In the late 1990s and early 200xs, there were a lot of claims that there was no ...

steveklabnik · on Dec 11, 2023

I think this is really complicated. I do believe that it is important to separate language from implementation, and it is also true that different implementations can have different performance profiles. It is also true that the semantics of the language can effectively require specific implementation details that can affect performance either way. So there's always gonna be bounds to any particular languages' ability to be faster.

That is why the "as fast as C with the sufficiently smart compiler" never truly came to pass in a general sense, even if many languages that were slow to start have gotten way faster with better implementations.

jerf · on Dec 12, 2023

It certainly is complicated.

And I'd love to peer in to some alternate universe that has an optimal Python interpreter (can't say "the" optimal because it's really a complicated frontier rather than a single point) that runs on our hardware and see what it looks like. Maybe even on multiple points on that frontier.

What really is the limit? I struggle to imagine what a C-speed Python interpreter could even look like, but is there some conceivable program that runs it at, say, half the speed? What even is the limit?
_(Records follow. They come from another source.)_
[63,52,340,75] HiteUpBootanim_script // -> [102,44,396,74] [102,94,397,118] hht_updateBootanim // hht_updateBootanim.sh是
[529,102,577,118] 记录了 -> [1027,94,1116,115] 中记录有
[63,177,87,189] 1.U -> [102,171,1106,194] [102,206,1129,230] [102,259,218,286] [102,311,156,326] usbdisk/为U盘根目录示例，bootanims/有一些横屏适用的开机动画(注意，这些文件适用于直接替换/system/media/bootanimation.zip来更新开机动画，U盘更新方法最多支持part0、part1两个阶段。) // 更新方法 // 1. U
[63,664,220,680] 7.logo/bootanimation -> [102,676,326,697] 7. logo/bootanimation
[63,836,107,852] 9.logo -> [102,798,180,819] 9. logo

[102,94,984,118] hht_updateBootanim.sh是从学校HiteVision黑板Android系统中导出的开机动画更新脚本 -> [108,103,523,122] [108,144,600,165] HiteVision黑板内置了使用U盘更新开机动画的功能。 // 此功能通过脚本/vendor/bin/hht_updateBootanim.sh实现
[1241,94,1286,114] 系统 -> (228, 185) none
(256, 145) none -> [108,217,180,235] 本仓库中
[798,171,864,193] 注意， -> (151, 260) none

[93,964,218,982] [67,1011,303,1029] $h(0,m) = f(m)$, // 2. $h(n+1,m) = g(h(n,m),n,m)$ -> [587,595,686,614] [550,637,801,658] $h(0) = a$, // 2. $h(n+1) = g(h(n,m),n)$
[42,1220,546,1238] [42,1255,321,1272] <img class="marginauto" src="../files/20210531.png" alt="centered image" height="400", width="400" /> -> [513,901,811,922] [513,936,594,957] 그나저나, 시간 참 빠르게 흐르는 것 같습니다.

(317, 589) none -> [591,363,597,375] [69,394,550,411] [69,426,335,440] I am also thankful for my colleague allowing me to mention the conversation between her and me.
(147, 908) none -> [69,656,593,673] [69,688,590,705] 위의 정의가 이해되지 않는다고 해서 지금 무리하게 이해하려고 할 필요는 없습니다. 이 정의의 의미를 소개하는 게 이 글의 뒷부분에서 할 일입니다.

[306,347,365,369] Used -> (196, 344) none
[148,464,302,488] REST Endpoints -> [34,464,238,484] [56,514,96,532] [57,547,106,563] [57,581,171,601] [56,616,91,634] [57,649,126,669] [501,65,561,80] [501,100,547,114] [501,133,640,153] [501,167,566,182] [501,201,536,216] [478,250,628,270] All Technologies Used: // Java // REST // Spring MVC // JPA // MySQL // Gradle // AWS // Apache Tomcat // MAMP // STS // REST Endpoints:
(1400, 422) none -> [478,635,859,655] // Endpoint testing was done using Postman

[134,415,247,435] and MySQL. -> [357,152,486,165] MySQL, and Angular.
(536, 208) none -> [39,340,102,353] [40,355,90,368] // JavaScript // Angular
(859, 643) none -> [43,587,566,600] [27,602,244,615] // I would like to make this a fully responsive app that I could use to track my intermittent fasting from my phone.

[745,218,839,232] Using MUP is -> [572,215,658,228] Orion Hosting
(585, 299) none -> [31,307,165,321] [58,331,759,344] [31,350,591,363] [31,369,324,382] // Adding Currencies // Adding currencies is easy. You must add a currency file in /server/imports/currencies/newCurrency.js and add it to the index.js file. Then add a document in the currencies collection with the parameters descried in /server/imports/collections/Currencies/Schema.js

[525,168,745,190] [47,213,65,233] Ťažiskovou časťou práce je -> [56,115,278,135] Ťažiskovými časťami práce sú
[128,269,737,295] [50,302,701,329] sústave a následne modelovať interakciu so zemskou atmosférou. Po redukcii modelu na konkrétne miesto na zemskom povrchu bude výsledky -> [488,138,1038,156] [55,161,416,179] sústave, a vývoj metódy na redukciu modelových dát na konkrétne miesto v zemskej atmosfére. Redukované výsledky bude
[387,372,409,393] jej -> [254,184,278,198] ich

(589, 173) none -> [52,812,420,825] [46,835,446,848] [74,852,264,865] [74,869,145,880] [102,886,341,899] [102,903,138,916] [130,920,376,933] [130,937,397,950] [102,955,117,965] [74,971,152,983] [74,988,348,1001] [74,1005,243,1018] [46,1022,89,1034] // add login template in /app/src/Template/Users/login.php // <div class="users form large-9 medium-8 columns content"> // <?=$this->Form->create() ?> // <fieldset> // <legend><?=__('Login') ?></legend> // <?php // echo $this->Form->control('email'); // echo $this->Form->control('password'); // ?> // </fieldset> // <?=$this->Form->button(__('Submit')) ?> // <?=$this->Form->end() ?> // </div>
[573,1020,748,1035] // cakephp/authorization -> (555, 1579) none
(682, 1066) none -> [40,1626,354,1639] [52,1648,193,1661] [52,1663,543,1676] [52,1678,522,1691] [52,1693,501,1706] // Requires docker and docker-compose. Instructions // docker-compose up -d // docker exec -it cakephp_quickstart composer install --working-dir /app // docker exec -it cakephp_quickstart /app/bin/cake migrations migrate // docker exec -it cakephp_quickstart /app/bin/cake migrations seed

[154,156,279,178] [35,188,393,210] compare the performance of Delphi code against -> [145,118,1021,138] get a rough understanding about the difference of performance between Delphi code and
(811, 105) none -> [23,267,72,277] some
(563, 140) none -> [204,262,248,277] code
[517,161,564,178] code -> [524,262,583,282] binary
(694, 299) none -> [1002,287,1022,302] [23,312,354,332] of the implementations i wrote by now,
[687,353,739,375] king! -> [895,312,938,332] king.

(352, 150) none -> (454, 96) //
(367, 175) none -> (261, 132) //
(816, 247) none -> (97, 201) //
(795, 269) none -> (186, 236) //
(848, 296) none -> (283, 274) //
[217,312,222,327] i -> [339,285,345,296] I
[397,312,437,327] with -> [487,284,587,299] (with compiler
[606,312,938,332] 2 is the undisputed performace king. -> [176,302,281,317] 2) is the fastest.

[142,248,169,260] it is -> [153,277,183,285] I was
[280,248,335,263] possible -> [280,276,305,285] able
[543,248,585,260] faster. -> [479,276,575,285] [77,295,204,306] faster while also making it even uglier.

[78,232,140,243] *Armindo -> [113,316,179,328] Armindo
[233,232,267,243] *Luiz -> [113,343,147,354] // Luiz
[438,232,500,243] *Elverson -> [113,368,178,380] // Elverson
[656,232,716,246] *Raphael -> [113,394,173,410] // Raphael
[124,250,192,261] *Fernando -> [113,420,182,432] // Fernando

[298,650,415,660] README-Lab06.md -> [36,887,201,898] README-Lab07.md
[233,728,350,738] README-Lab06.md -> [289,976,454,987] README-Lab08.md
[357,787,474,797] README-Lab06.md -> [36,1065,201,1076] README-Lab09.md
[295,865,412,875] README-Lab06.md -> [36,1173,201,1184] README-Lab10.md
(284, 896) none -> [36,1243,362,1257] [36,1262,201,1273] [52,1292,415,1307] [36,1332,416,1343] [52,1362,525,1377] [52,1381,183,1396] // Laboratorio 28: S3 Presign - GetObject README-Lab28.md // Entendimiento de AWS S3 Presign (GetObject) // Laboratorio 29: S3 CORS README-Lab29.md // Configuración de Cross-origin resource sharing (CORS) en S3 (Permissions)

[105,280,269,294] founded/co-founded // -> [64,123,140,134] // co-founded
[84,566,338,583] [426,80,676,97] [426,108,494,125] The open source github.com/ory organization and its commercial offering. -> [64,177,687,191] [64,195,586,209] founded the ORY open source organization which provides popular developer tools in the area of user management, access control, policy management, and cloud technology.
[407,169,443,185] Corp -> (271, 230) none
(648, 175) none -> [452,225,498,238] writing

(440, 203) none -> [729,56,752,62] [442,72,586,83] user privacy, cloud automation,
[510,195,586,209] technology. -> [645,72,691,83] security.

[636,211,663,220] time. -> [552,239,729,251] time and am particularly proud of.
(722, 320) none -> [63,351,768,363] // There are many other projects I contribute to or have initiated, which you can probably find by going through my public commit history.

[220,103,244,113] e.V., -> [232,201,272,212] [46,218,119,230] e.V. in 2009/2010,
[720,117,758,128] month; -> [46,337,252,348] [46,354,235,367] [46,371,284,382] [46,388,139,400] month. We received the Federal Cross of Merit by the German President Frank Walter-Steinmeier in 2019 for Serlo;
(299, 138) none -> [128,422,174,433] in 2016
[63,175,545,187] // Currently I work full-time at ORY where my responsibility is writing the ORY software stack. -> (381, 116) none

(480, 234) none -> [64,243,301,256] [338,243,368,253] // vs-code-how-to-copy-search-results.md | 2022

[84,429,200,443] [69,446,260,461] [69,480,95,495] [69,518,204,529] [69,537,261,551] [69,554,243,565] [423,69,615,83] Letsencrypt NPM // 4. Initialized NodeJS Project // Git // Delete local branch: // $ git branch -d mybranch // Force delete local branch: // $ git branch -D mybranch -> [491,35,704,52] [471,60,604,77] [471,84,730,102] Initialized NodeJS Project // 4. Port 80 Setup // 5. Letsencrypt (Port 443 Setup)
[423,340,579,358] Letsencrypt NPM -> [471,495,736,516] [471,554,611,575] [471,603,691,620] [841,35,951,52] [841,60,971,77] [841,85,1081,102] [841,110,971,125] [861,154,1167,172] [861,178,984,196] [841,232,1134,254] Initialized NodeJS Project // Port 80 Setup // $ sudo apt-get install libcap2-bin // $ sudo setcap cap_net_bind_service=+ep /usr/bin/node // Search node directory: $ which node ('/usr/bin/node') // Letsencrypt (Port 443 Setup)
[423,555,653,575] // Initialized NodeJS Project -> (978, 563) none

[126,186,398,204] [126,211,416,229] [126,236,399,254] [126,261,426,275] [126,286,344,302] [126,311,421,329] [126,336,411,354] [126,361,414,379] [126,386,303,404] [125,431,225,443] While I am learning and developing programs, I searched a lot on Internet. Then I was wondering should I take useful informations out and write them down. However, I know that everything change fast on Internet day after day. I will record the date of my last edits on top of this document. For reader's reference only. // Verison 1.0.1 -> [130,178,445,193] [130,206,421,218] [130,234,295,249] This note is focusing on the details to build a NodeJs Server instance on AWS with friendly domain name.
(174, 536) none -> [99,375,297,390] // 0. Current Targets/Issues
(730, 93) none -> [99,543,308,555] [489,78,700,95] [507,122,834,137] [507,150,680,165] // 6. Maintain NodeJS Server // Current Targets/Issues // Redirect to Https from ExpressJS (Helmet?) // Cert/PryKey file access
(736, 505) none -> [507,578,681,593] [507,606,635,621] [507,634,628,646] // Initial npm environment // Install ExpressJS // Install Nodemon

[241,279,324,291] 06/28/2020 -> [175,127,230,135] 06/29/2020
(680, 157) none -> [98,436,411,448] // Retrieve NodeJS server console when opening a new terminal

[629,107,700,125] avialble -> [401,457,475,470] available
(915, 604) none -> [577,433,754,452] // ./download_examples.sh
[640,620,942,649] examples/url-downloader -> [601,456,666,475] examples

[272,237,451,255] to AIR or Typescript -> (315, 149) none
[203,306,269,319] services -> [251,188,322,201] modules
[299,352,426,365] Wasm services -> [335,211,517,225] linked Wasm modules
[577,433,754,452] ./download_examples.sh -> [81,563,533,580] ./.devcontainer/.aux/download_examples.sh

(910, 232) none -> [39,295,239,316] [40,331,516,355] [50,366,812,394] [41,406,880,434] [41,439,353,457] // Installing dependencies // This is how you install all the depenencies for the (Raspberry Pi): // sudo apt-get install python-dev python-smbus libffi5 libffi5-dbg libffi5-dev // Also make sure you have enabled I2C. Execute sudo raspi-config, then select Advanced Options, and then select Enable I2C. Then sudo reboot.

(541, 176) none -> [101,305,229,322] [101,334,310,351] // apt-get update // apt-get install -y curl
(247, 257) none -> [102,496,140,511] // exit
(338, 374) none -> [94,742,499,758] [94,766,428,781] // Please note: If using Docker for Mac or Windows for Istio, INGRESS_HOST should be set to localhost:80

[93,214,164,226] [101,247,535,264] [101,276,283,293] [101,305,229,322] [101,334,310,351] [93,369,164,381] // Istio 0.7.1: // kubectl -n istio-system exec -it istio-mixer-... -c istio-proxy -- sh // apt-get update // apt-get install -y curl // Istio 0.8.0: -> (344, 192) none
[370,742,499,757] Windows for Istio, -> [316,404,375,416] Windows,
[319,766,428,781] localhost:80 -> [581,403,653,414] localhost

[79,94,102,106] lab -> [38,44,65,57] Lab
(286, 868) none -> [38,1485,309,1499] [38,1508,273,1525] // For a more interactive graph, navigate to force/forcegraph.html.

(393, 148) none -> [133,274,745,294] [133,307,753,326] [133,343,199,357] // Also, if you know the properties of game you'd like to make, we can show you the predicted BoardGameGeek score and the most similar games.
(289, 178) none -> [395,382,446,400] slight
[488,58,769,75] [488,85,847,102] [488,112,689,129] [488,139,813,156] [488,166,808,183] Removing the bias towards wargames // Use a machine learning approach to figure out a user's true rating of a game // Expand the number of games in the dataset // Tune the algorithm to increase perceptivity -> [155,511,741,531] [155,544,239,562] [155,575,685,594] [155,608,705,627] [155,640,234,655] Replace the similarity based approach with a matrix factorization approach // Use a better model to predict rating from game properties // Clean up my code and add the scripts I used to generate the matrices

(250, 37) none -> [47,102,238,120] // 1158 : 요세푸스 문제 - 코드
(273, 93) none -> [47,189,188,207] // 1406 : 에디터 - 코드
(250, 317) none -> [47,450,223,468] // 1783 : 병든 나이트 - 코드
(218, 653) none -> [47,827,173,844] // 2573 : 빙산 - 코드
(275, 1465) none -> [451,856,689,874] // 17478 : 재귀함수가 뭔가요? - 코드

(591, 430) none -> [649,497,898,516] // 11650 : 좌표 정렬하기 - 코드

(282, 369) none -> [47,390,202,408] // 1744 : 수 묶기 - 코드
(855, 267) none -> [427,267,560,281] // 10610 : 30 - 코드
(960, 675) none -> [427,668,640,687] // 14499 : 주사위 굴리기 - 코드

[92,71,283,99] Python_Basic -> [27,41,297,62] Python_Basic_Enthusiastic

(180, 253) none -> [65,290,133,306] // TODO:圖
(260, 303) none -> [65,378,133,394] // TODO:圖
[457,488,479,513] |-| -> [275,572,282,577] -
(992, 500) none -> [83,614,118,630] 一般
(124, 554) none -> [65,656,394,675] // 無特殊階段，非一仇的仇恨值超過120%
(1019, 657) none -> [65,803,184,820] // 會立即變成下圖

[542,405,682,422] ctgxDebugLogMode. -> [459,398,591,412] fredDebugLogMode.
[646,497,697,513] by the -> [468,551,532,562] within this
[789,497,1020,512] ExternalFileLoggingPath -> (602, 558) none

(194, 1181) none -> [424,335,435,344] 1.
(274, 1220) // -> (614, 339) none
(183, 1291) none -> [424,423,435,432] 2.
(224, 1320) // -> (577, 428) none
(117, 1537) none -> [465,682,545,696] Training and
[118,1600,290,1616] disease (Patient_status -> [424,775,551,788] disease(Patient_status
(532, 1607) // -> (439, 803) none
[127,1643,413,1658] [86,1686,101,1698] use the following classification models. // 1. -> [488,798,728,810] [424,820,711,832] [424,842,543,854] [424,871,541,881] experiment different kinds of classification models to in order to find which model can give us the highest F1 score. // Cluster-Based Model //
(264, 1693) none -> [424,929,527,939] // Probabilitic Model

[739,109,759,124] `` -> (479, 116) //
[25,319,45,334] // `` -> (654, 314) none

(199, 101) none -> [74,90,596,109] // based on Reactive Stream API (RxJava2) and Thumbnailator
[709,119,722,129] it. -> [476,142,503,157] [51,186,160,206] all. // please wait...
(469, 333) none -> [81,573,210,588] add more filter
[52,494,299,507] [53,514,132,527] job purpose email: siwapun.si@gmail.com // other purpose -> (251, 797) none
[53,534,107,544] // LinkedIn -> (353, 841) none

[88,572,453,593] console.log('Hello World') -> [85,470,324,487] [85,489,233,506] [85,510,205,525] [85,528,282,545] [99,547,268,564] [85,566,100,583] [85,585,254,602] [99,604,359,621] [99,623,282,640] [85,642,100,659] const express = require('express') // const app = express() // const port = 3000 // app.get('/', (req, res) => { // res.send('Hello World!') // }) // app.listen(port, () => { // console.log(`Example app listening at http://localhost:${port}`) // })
What techniques would such a program use that would surprise us and be new and perhaps useful other places?

Or are actually pretty close to that frontier now?

To be honest, given the way optimizations tend to work, the answer probably is that we are relatively close today. They tend to have diminishing returns.

But I don't know. Is there some execution model nobody's thought of, or that has been thought of but simply hasn't had the effort invested to make it pay off, that would make huge gains? I can't prove there isn't. (In fact it's not far off junior-level computer science to prove that you can't prove it.)

steveklabnik · on Dec 12, 2023

Yep, that'd be a lot of fun. I think back to the stuff that used to go on to optimize lua: http://lua-users.org/lists/lua-l/2011-02/msg00742.html

I also suspect that we are relatively close, and there are diminishing returns. I suspect that you would have to start the language design with this goal in mind, and then balance out performance concerns with certain features.

lifthrasiir · on Dec 12, 2023

> In the late 1990s and early 200xs, there were a lot of claims that there was no such thing as a "slow language", that all languages can be run as quickly as C if you just built a sufficiently smart compiler and/or runtime.

I think "slow language" never meant that way. It was more like a counterpoint to the claim that there are inherent classes of languages in terms of performance, so that some language is (say) 100x or 1000x slower than others in any circumstances. This is not true, even for Python. Most languages with enough optimization works can be made performant enough that it's no slower than 10x C. But once you've got to that point, it can take disproportionally more works to optimize further depending on specific designs.

> If I were designing a language to be slow, but not like stupidly slow just to qualify as an esolang, but where the slowness still contributed to things I could call "features" with a straight face, it would be hard to beat Python.

Ironically, Python's relative slowness came from its uniform design which is generally a good thing. This is distinct from a TCL-style "everything is a string" you've said, because the uniform design had a good intent by its own.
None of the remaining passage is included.